- Cover art to Volume 1 of the Gundam-san manga, artwork by Hideki Ohwada

機動戦士ガンダムさん (Kidō Senshi Gandamu-san)
- Genre: Comedy, mecha, science fiction
- Created by: Hajime Yatate; Yoshiyuki Tomino;
- Written by: Hideki Ohwada
- Published by: Kadokawa Shoten
- English publisher: Denpa (The Men Who Created Gundam)
- Magazine: Gundam Ace, Comic Charge, Kerokero Ace, 4-Koma Nano Ace
- Original run: June 25, 2001 – present
- Volumes: 22
- Directed by: Mankyū
- Produced by: Kōichi Ueyama, Shin Sasaki
- Written by: Hideki Ohwada, Mankyū
- Music by: Jun Abe, Seiji Muto
- Studio: Sunrise
- Licensed by: NA: Sunrise;
- Original network: Tokyo MX, BS11
- Original run: July 6, 2014 – September 28, 2014
- Episodes: 13 (List of episodes)

= Mobile Suit Gundam-san =

Japanese manga and anime series

Mobile Suit Gundam-san (機動戦士ガンダムさん, Kidō Senshi Gandamu-san), commonly referred to as Gundam-san, is a Japanese yonkoma (4-panel) parody gag manga series by Hideki Ohwada.

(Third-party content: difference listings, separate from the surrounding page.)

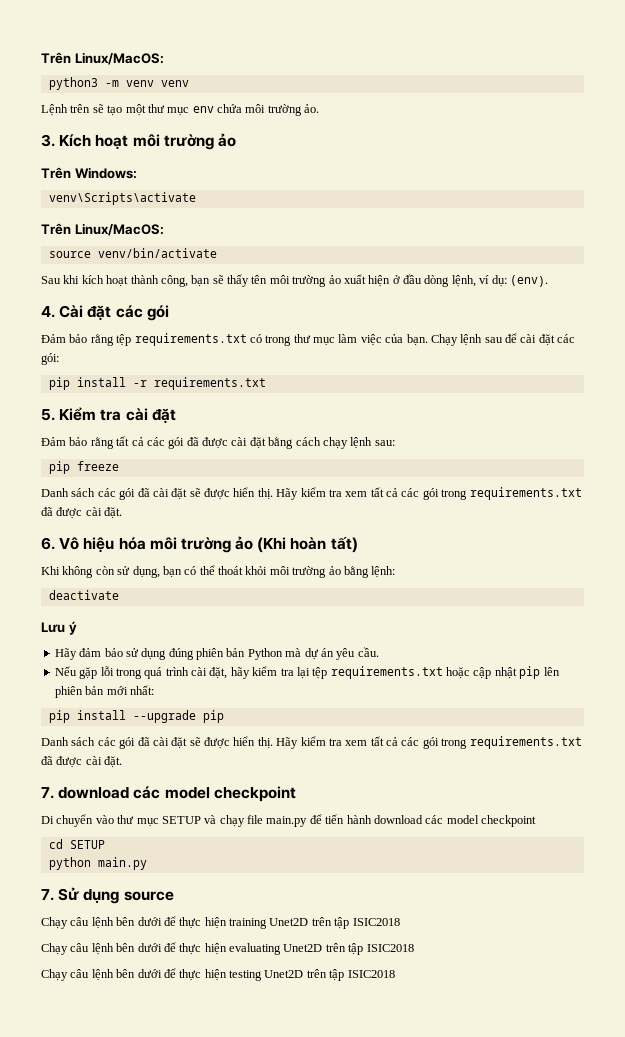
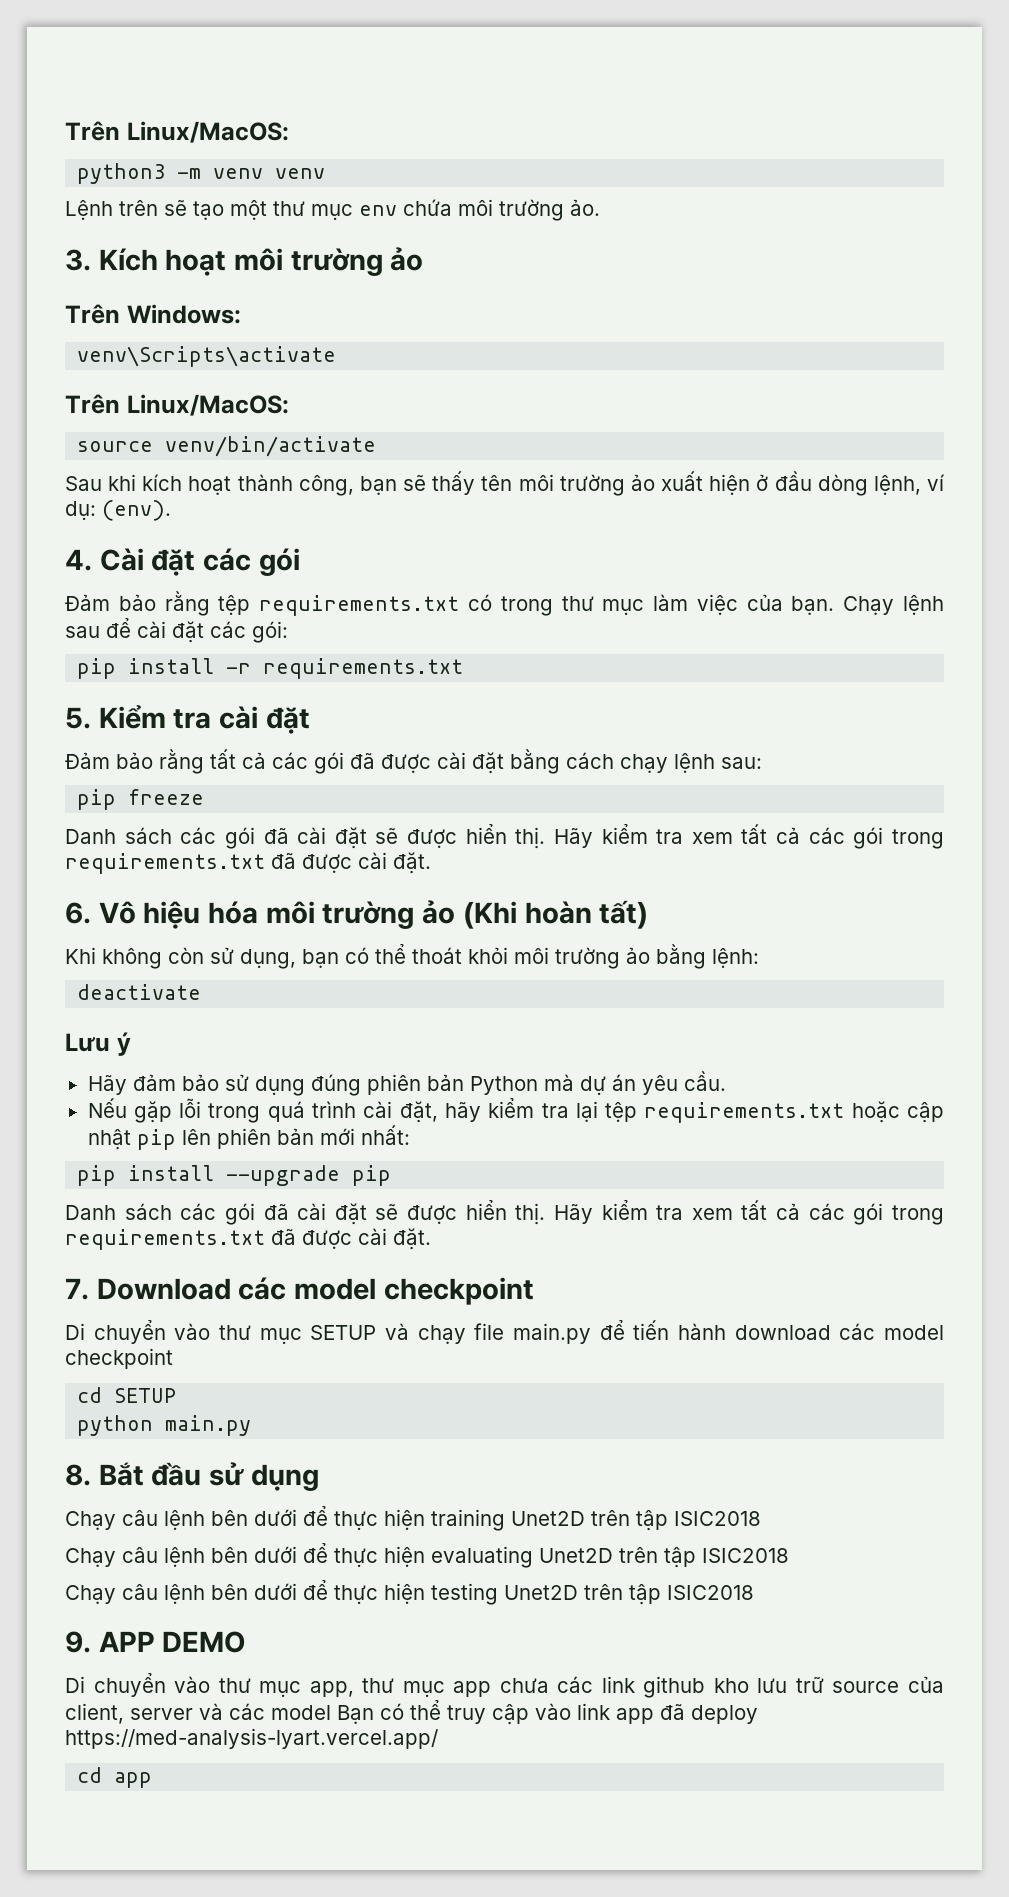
- 7. download các model checkpoint
+ 7. Download các model checkpoint
- 7. Sử dụng source
+ 8. Bắt đầu sử dụng
+ 9. APP DEMO
+ Di chuyển vào thư mục app, thư mục app chưa các link github kho lưu trữ source của client, server và các model Bạn có thể truy cập vào link app đã deploy https://med-analysis-lyart.vercel.app/
+ cd app

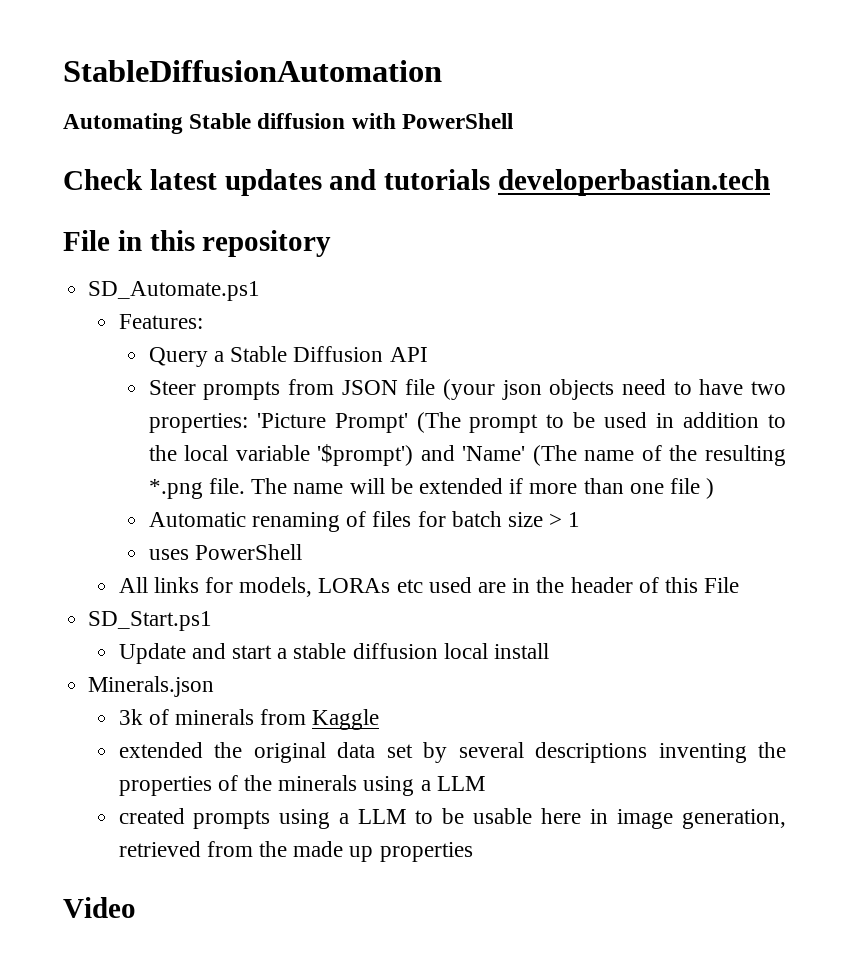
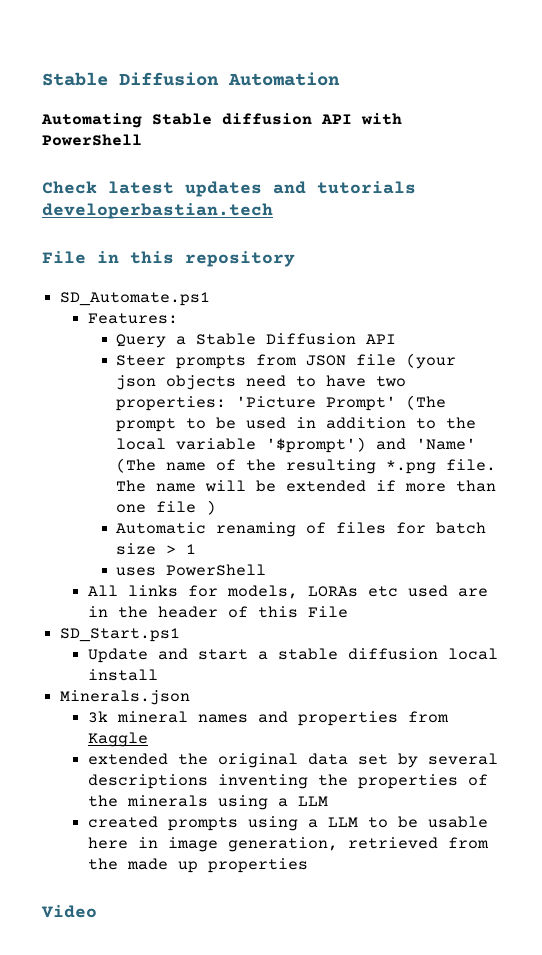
- StableDiffusionAutomation
+ Stable Diffusion Automation
- Automating Stable diffusion with PowerShell
+ Automating Stable diffusion API with PowerShell
- 3k of minerals from Kaggle
+ 3k mineral names and properties from Kaggle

A part of the Gundam media franchise, it is a parody of the original Mobile Suit Gundam anime series, featuring Amuro Ray, Lalah Sune, and Char Aznable as main characters. It has been serialized in Kadokawa Shoten's seinen manga magazine Gundam Ace since June 2001 and collected in twenty-two tankōbon volumes.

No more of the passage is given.